A bibliotecária conheceu o jornalista estrangeiro na internet. Mas só bem depois, em conta-gotas, soube que ele era aposentado e viúvo. Com indizível acanhamento, o tal também quis conhecê-la. “Sou divorciada, tenho filhos que me deram netos e me aposentarei o ano que vem para visitar o mundo, inclusive seu país”, disse a fórceps a retraída. Decorrido uns meses, os dois trocaram fotos e o viúvo, mais à vontade, revelou que publicara um romance e um livro de ensaios. As obras foram remetidas ao acervo da biblioteca onde a divorciada trabalha. E ela, sem dificuldade para ler em espanhol, devorou os livros de um fôlego e com enorme prazer.
Mais adiante, o estrangeiro disse que escrevera alguns contos para em breve editá-los. E como exemplo enviou um deles por e-mail, pedindo que ela opinasse sobre a qualidade literária. O texto narra que um homem e uma mulher se conhecem jogando cartas e que, surrealmente insuflados por valetes, damas e reis do baralho, tornam-se amantes para viver um caso erótico – mas não pornograficamente apelativo –, desfecho que muito excitou a bibliotecária. Tanto que, vez por outra, ela a sós se imagina num carteado com o contista e na fantasia antevê que ele igualmente a queira, concluindo daí sua ardente e inadiável disposição em amá-lo.
Visando esse intento não expresso entre eles, o escritor veio ao Brasil para ficar uma semana na cidade em que ela mora. Aqui, a bibliotecária lhe reservou hotel e se permitiu planejar o melhor aproveitamento da estada do visitante estrangeiro. Contudo, no curso dos encontros, a partir dos olhares trocados ambos se viram atraídos, mas rigorosamente nenhum tomando a iniciativa de se declarar apaixonado ou algo que o valha.

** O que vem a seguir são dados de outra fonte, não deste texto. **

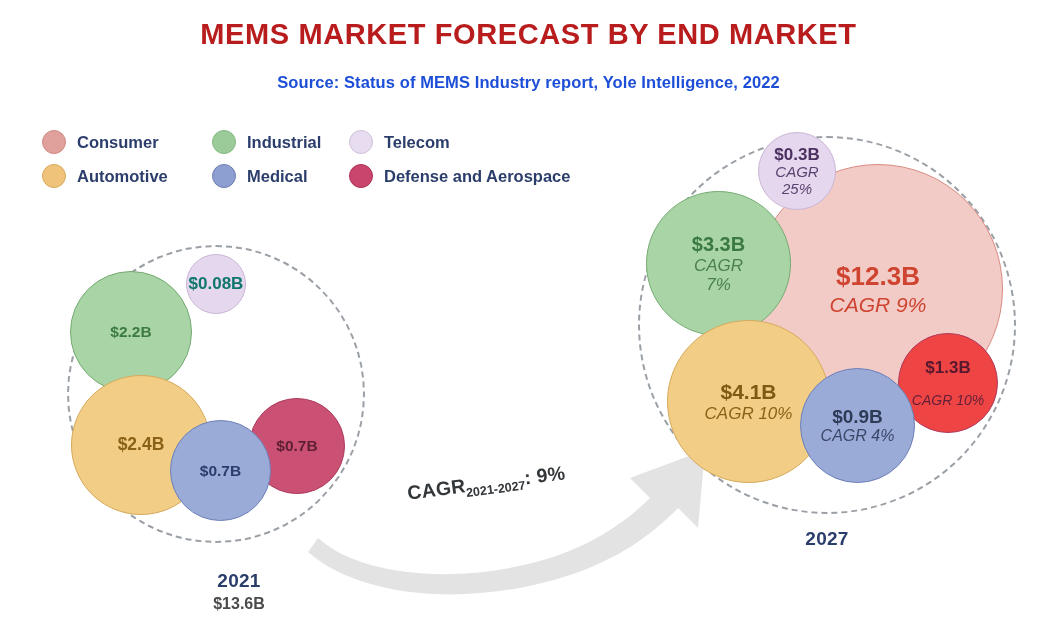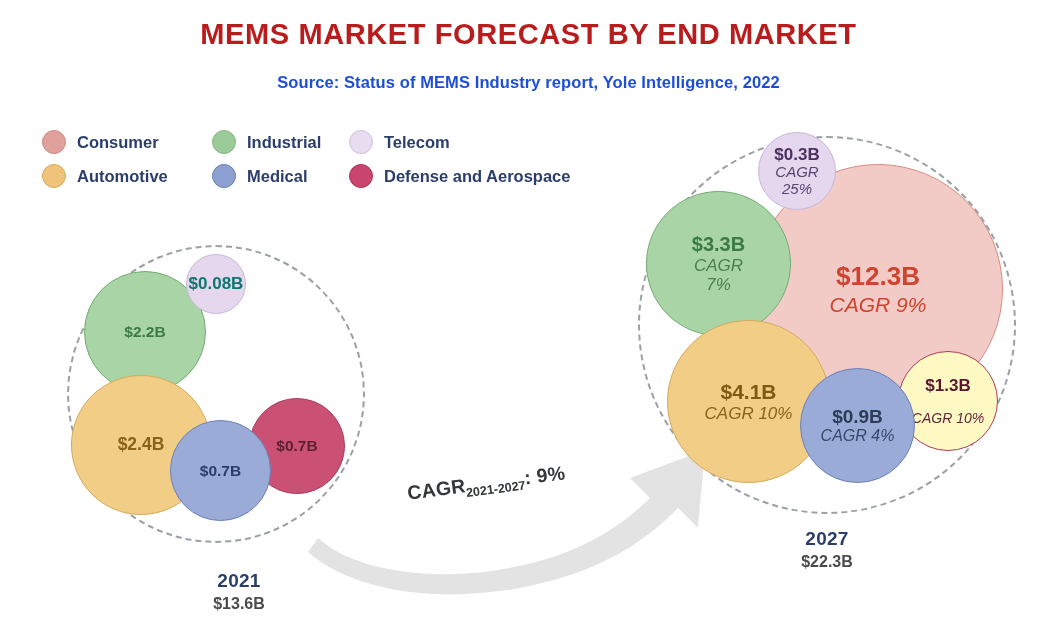"$2.2B" div.bubble { left: 24px -> 10px }
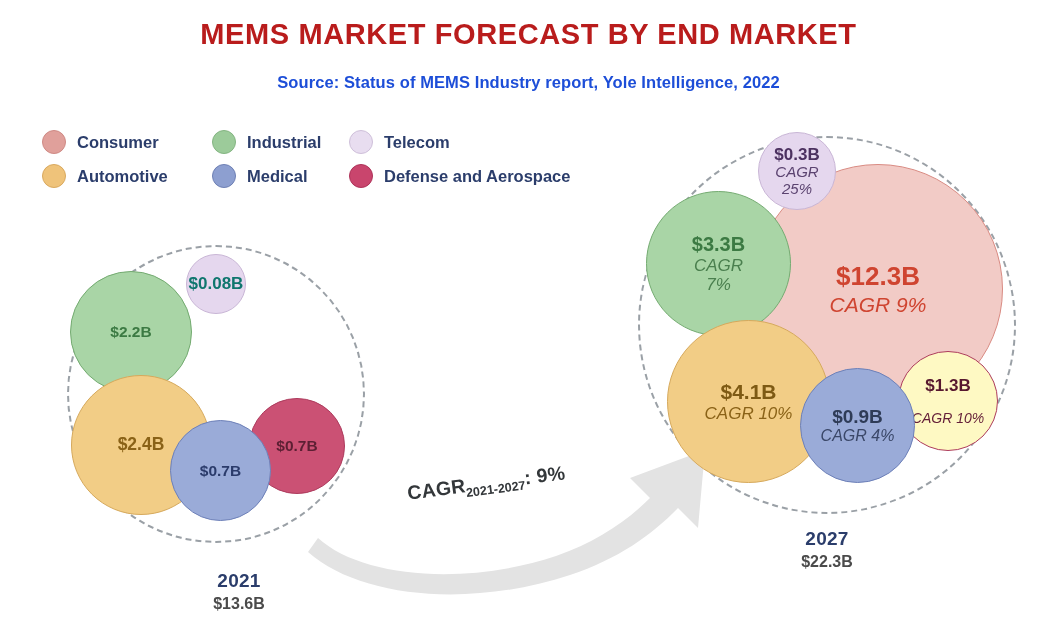"$1.3B" div.bubble { background: #fef9c3 -> #ef4444; top: 223px -> 205px }
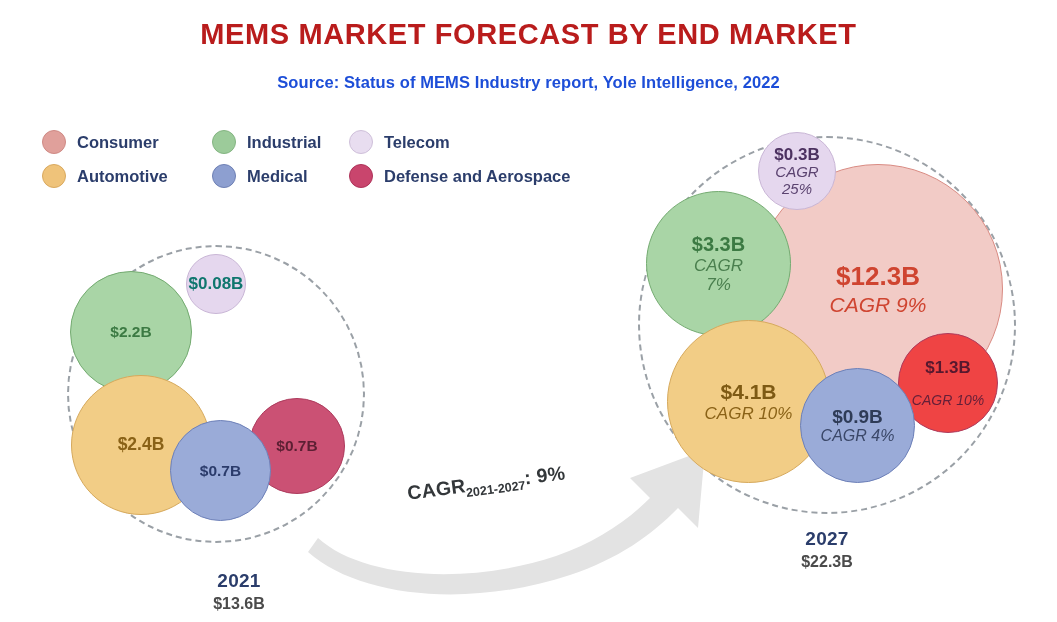"$22.3B" div.total { html: <div>$22.3B</div> -> none }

Assim os dois ficaram até o dia em que ele partiu. No aeroporto, quando do embarque, ela enrubescida se encheu de coragem e quis saber se podia esperá-lo. A duras penas, o outro sussurrou como um alívio: “Não descarto a ideia. Mas antes quero vê-la na minha cidade. Se lhe interessa, saiba que lá você dispõe por completo de mim e da minha casa, onde quero hospedá-la para sempre.” Nisso, embaraçada com o que ouviu, a brasileira balbuciou um vago e reticente quem sabe. Ato contínuo, ao invés do beijo na boca que cada um ansiava, o solene e formal aperto de mão de despedida fez a timidez anular esse amor de terceira idade.